Available data >>
————————
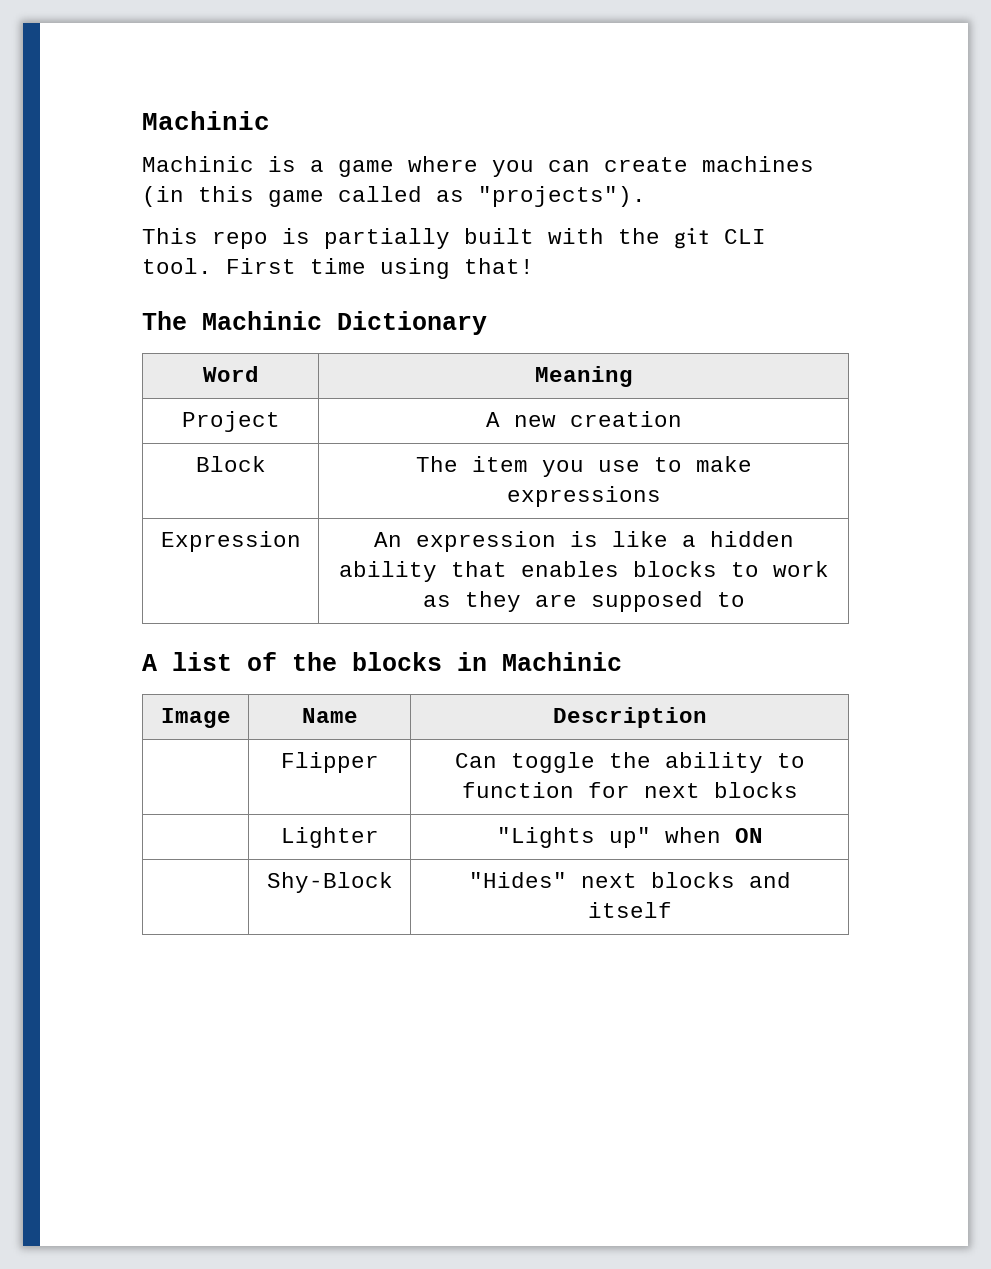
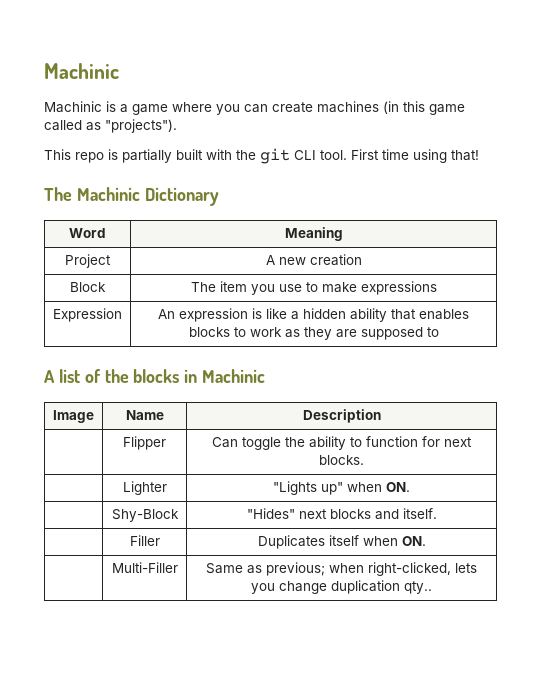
- | Flipper | Can toggle the ability to function for next blocks
+ | Flipper | Can toggle the ability to function for next blocks.
- | Lighter | "Lights up" when ON
+ | Lighter | "Lights up" when ON.
- | Shy-Block | "Hides" next blocks and itself
+ | Shy-Block | "Hides" next blocks and itself.
+ | Filler | Duplicates itself when ON.
+ | Multi-Filler | Same as previous; when right-clicked, lets you change duplication qty..

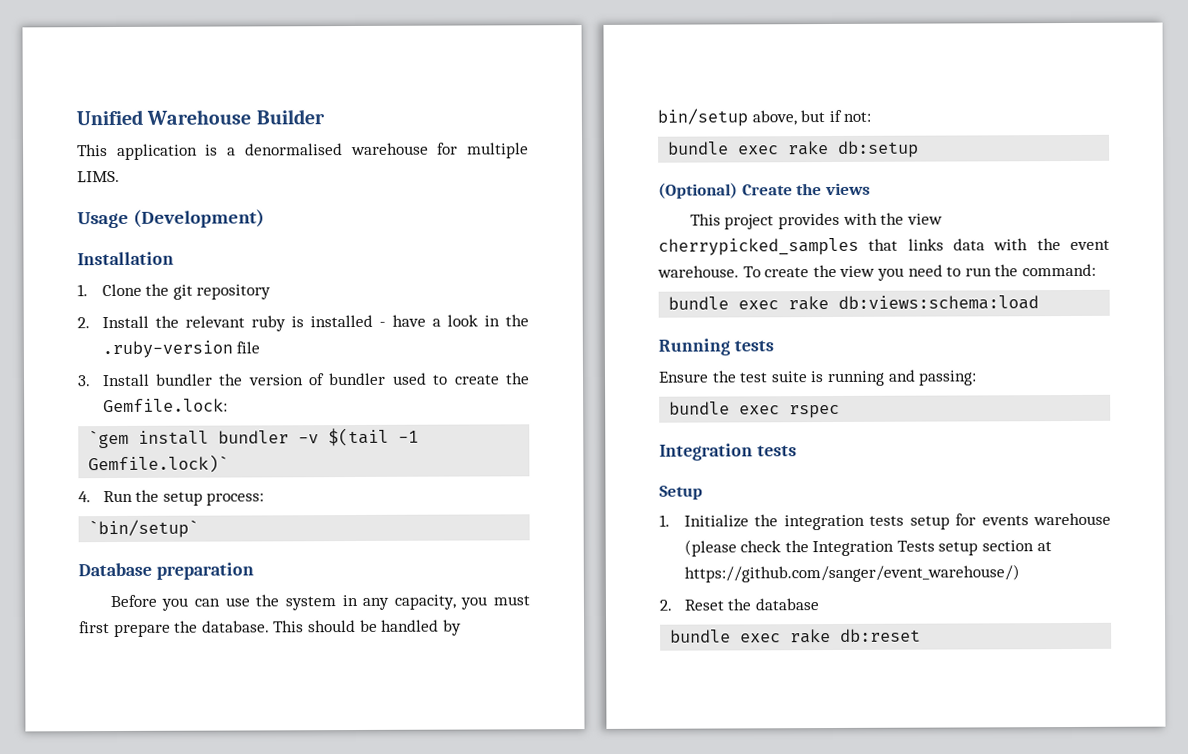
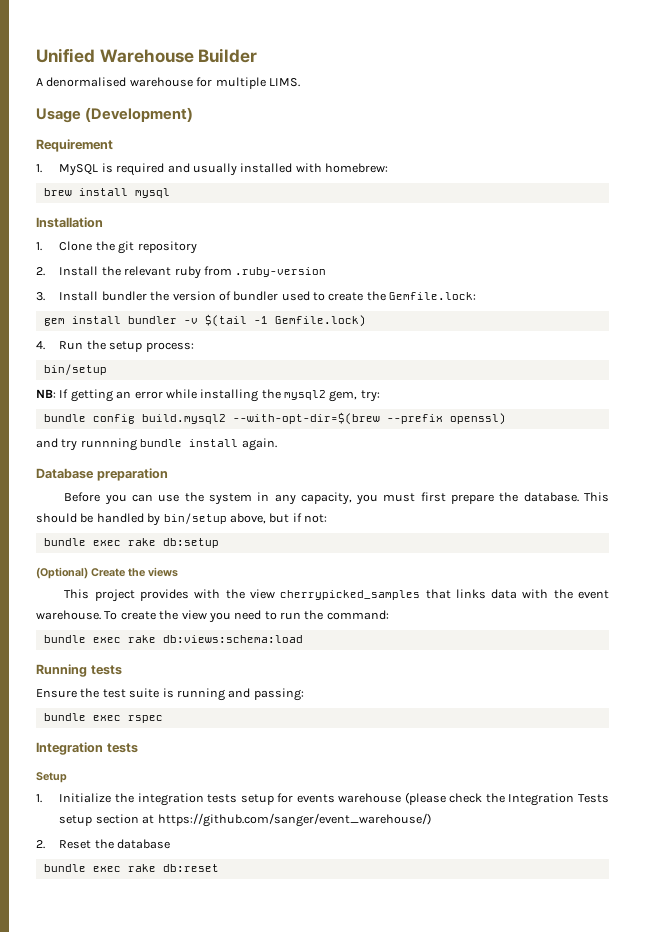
- This application is a denormalised warehouse for multiple LIMS.
+ A denormalised warehouse for multiple LIMS.
+ Requirement
+ 1. MySQL is required and usually installed with homebrew:
+ brew install mysql
- 2. Install the relevant ruby is installed - have a look in the .ruby-version file
+ 2. Install the relevant ruby from .ruby-version
- `gem install bundler -v $(tail -1 Gemfile.lock)`
+ gem install bundler -v $(tail -1 Gemfile.lock)
  4. Run the setup process:
- `bin/setup`
+ bin/setup
+ NB: If getting an error while installing the mysql2 gem, try:
+ bundle config build.mysql2 --with-opt-dir=$(brew --prefix openssl)
+ and try runnning bundle install again.

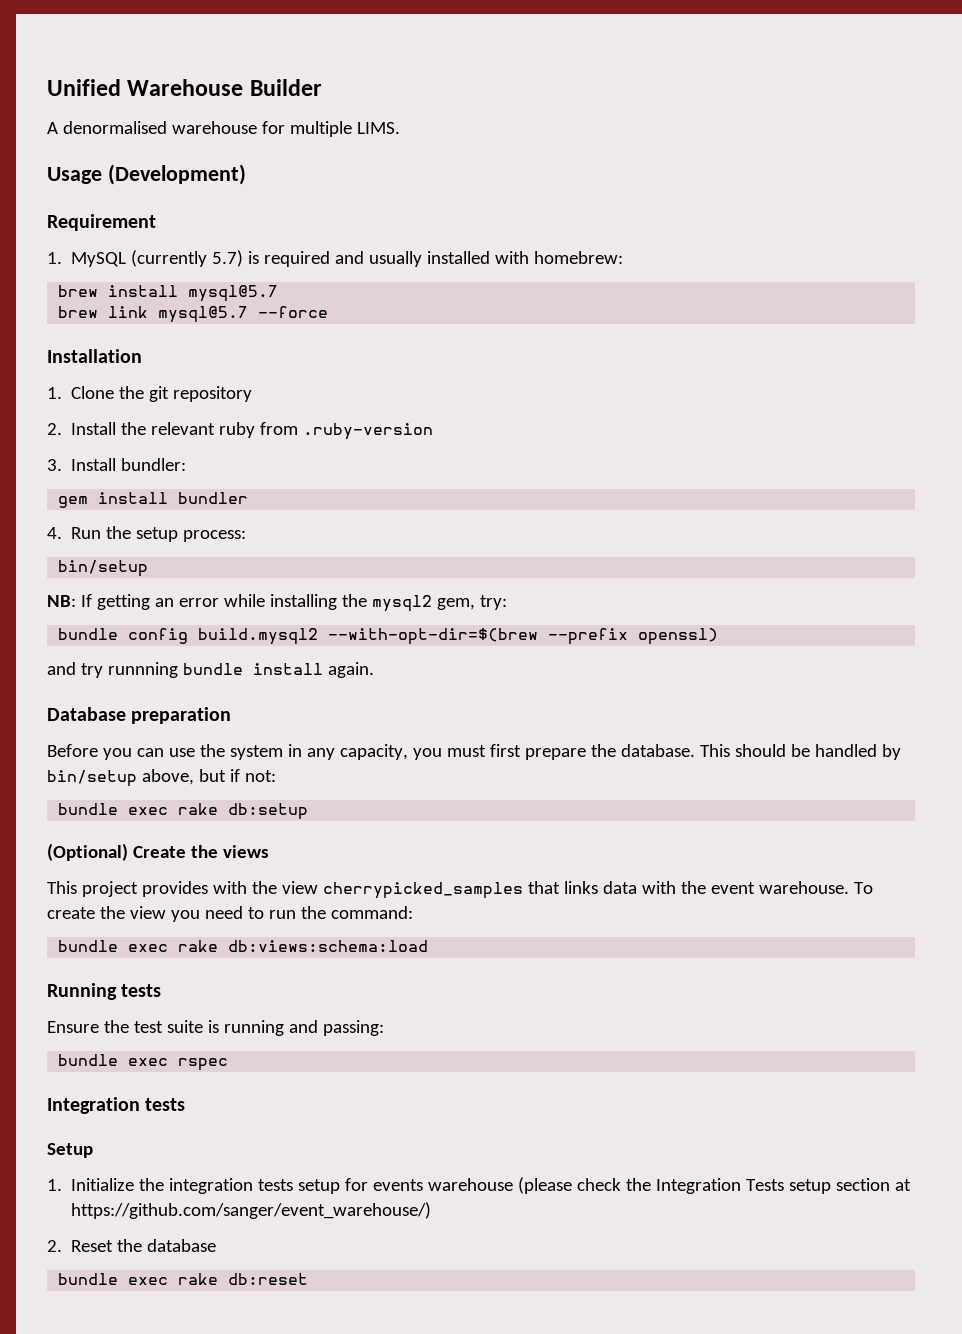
- 1. MySQL is required and usually installed with homebrew:
+ 1. MySQL (currently 5.7) is required and usually installed with homebrew:
- brew install mysql
+ brew install mysql@5.7
+ brew link mysql@5.7 --force
- 3. Install bundler the version of bundler used to create the Gemfile.lock:
+ 3. Install bundler:
- gem install bundler -v $(tail -1 Gemfile.lock)
+ gem install bundler

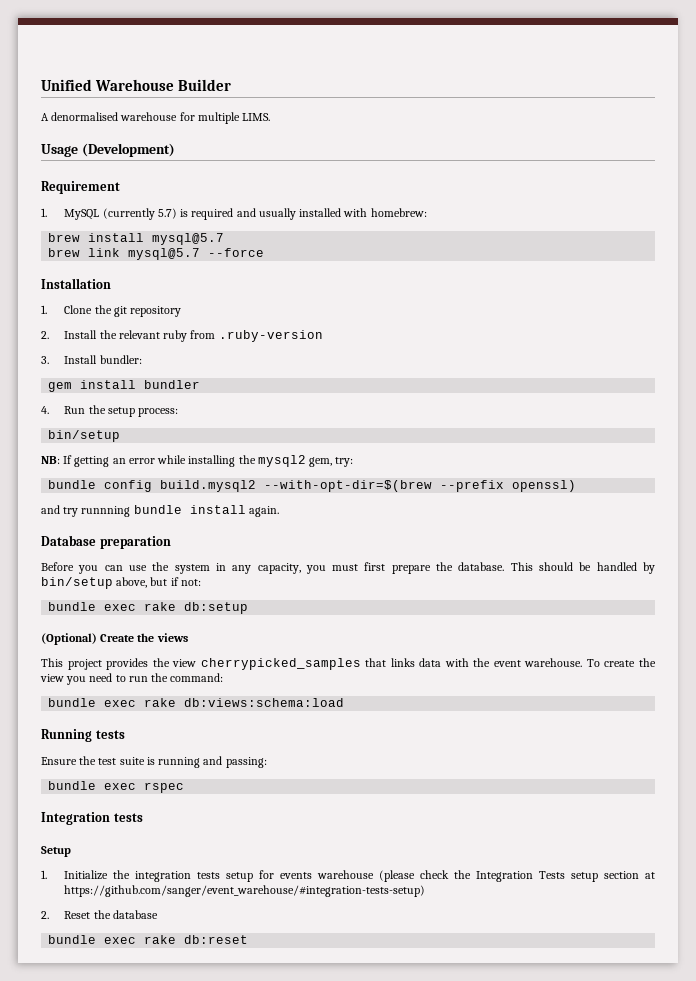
- This project provides with the view cherrypicked_samples that links data with the event warehouse.
+ This project provides the view cherrypicked_samples that links data with the event warehouse.
- 1. Initialize the integration tests setup for events warehouse (please check the Integration Tests setup section at https://github.com/sanger/event_warehouse/)
+ 1. Initialize the integration tests setup for events warehouse (please check the Integration Tests setup section at https://github.com/sanger/event_warehouse/#integration-tests-setup)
————————
The task >> Each entry above needs to be restated without a single word changed; skip the images.

Task output >>
- | Flipper | Can toggle the ability to function for next blocks
+ | Flipper | Can toggle the ability to function for next blocks.
- | Lighter | "Lights up" when ON
+ | Lighter | "Lights up" when ON.
- | Shy-Block | "Hides" next blocks and itself
+ | Shy-Block | "Hides" next blocks and itself.
+ | Filler | Duplicates itself when ON.
+ | Multi-Filler | Same as previous; when right-clicked, lets you change duplication qty..

- This application is a denormalised warehouse for multiple LIMS.
+ A denormalised warehouse for multiple LIMS.
+ Requirement
+ 1. MySQL is required and usually installed with homebrew:
+ brew install mysql
- 2. Install the relevant ruby is installed - have a look in the .ruby-version file
+ 2. Install the relevant ruby from .ruby-version
- `gem install bundler -v $(tail -1 Gemfile.lock)`
+ gem install bundler -v $(tail -1 Gemfile.lock)
  4. Run the setup process:
- `bin/setup`
+ bin/setup
+ NB: If getting an error while installing the mysql2 gem, try:
+ bundle config build.mysql2 --with-opt-dir=$(brew --prefix openssl)
+ and try runnning bundle install again.

- 1. MySQL is required and usually installed with homebrew:
+ 1. MySQL (currently 5.7) is required and usually installed with homebrew:
- brew install mysql
+ brew install mysql@5.7
+ brew link mysql@5.7 --force
- 3. Install bundler the version of bundler used to create the Gemfile.lock:
+ 3. Install bundler:
- gem install bundler -v $(tail -1 Gemfile.lock)
+ gem install bundler

- This project provides with the view cherrypicked_samples that links data with the event warehouse.
+ This project provides the view cherrypicked_samples that links data with the event warehouse.
- 1. Initialize the integration tests setup for events warehouse (please check the Integration Tests setup section at https://github.com/sanger/event_warehouse/)
+ 1. Initialize the integration tests setup for events warehouse (please check the Integration Tests setup section at https://github.com/sanger/event_warehouse/#integration-tests-setup)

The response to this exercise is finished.